O banqueiro mencionou a imparcialidade da autarquia ao ter elevado a taxa de juros em plena campanha eleitoral, na qual o ex-presidente Jair Bolsonaro tentava a reeleição. "Nunca houve uma alta de juro em ano de eleição na história do Brasil e do mundo", disse.
Metas de inflação
O presidente do BC já havia ponderado que a inflação vem caindo de forma mais lenta do que o esperado e que, por isso, ainda não era hora de cortar juros. A meta de inflação para este ano é de 3,25%, com tolerância de 1,5 ponto percentual para mais ou para menos, e o Índice Nacional de Preços ao Consumidor Amplo (IPCA), que mede a inflação oficial, está em 5,6% no acumulado em 12 meses.
O presidente Lula também criticou a meta, considerada por ele muito baixa diante do desarranjo global. Para 2024, a meta é ainda menor: 3%, com a mesma margem de tolerância. Enquanto isso, o mercado já projeta índices bem maiores no Boletim Focus.
"Escuto muito as pessoas dizerem que o BC do Brasil nunca respeita a meta. Na verdade, a gente passou da banda acima da meta por sete vezes. Curiosamente, é o mesmo número de vezes que Chile e Peru passaram. Colômbia, acho que oito vezes. Então, está na média dos países que adotaram o sistema de metas mais ou menos neste período", observou Campos Neto.
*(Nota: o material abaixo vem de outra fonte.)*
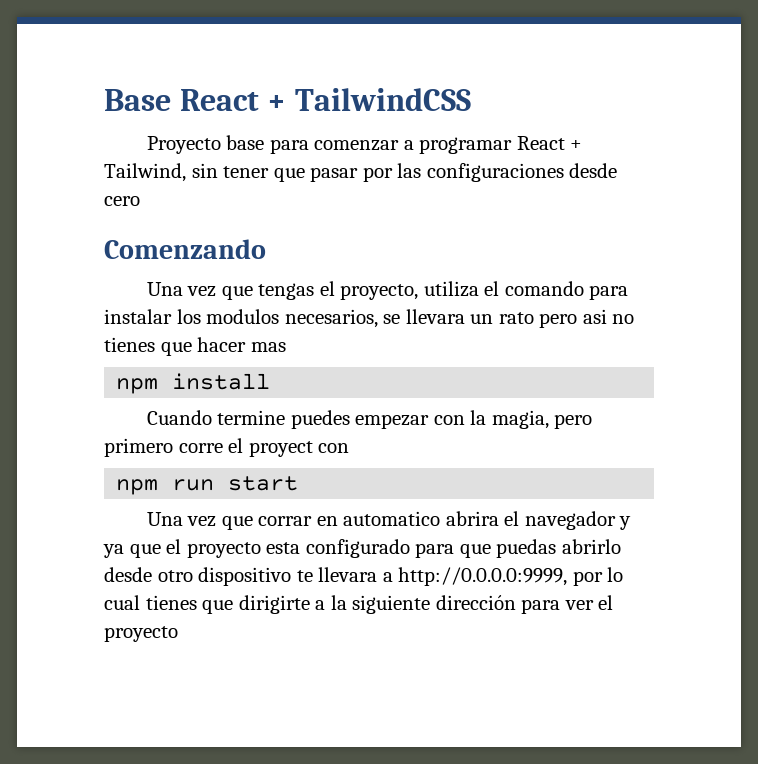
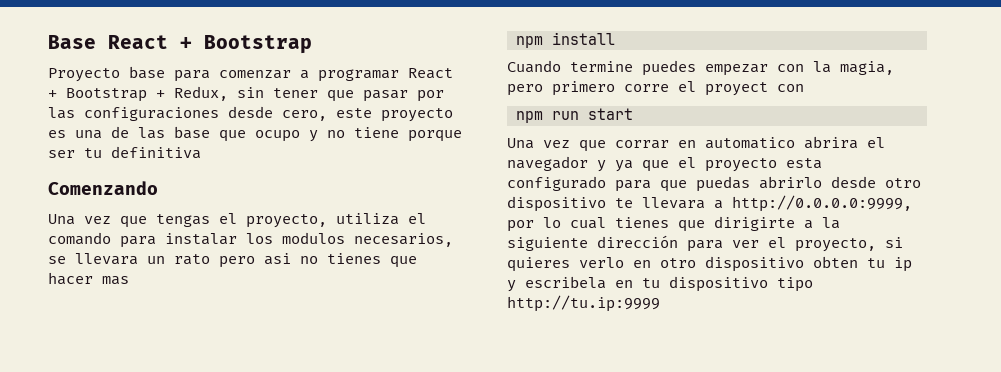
[294,88,471,111] TailwindCSS -> [204,35,312,54] Bootstrap
[104,163,186,182] Tailwind, -> [66,86,228,102] Bootstrap + Redux,
[104,196,140,206] cero -> [282,108,453,122] [48,126,462,142] [48,146,201,159] cero, este proyecto es una de las base que ocupo y no tiene porque ser tu definitiva
[104,626,178,642] proyecto -> [795,237,903,252] [507,256,912,272] [507,276,813,292] [507,295,660,312] proyecto, si quieres verlo en otro dispositivo obten tu ip y escribela en tu dispositivo tipo http://tu.ip:9999

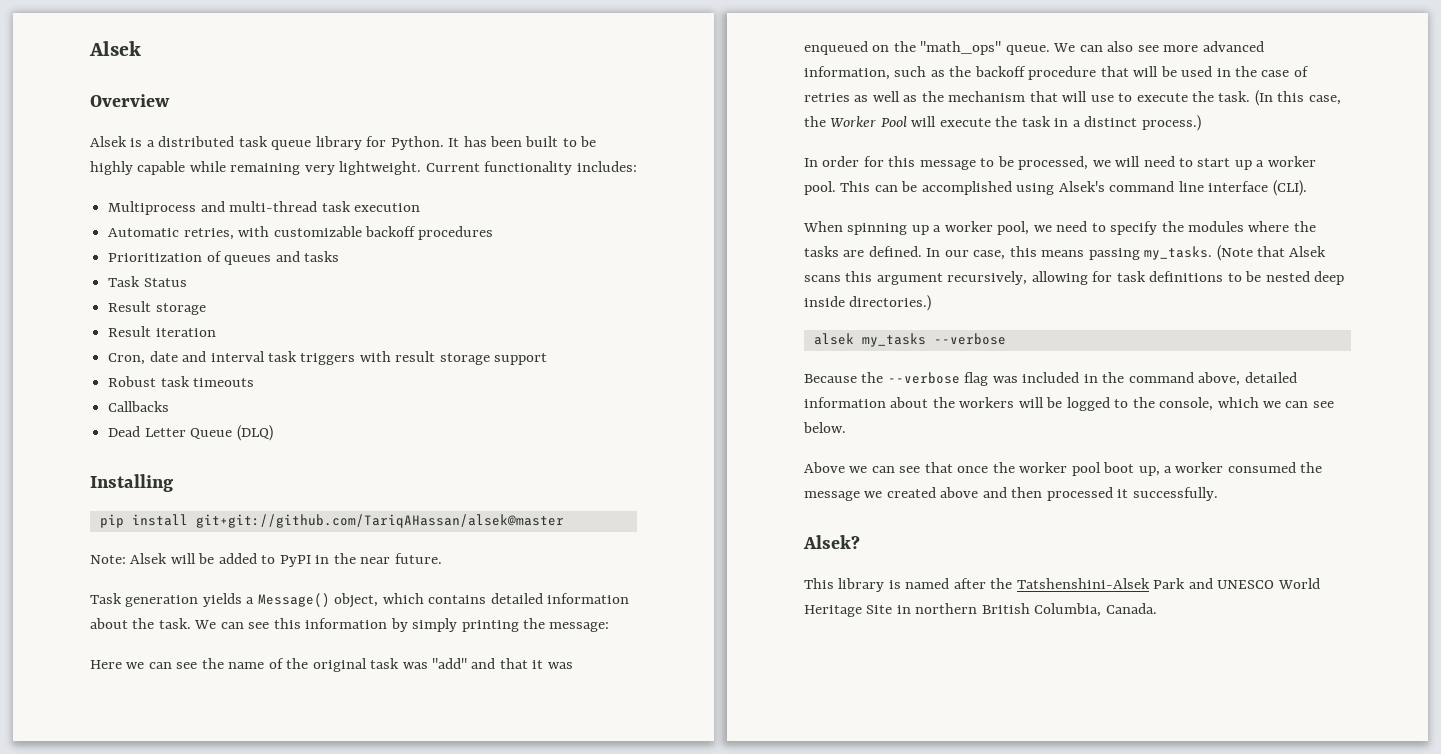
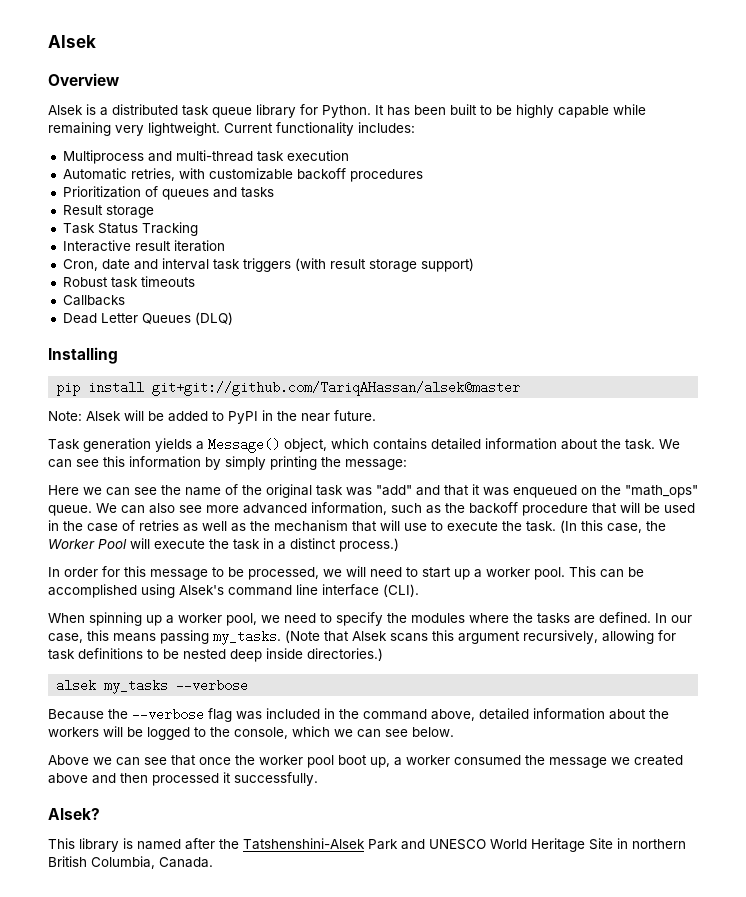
[108,276,187,287] // Task Status -> (274, 192) none
[108,326,152,337] Result -> [62,222,198,236] [62,240,171,252] Task Status Tracking // Interactive result
[359,351,391,362] with -> [294,258,326,271] (with
[494,353,548,365] support -> [420,258,474,272] support)
[190,428,233,439] Queue -> [141,313,191,324] Queues

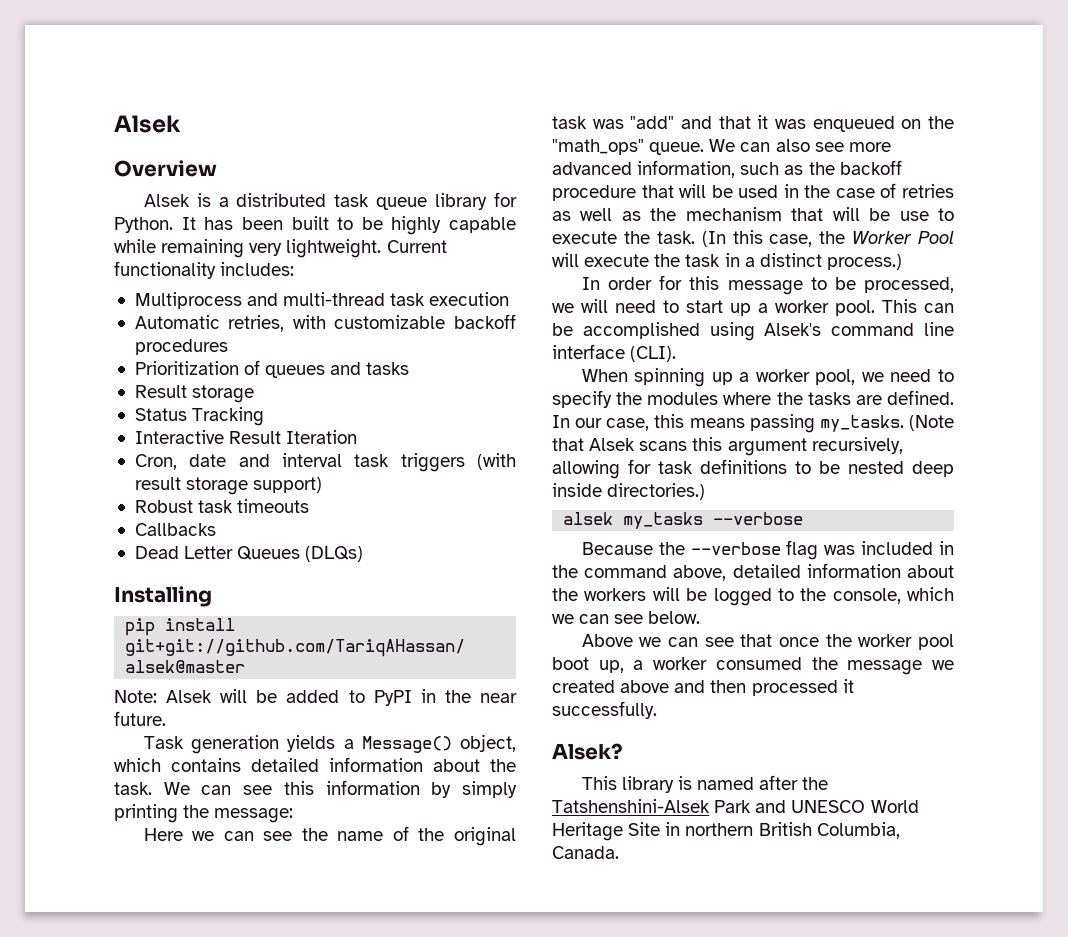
[62,223,95,234] Task -> (255, 394) none
[134,240,225,252] result iteration -> [229,430,358,444] Result Iteration
[194,312,233,325] (DLQ) -> [305,546,364,562] (DLQs)
(400, 525) none -> [869,208,891,221] be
Ele citou como exemplo países como Argentina e Turquia, que abandonaram o regime de metas e entraram num ciclo de inflação muito alta. Na Argentina, a inflação do país atingiu 104% e os juros chegaram a 81% ao ano. Já na Turquia, a inflação está em torno de 70%, mesmo em um cenário de juro negativo. "Para aqueles que acham que juros negativos são sinal de um país saudável e de crédito abundante, basta olhar para a Turquia. Tem juro negativo, não tem crédito abundante, não é saudável e foi um dos maiores aumentos dos índices de pobreza dos últimos tempos", apontou. Segundo ele, o Brasil tem uma meta de inflação compatível aos países emergentes.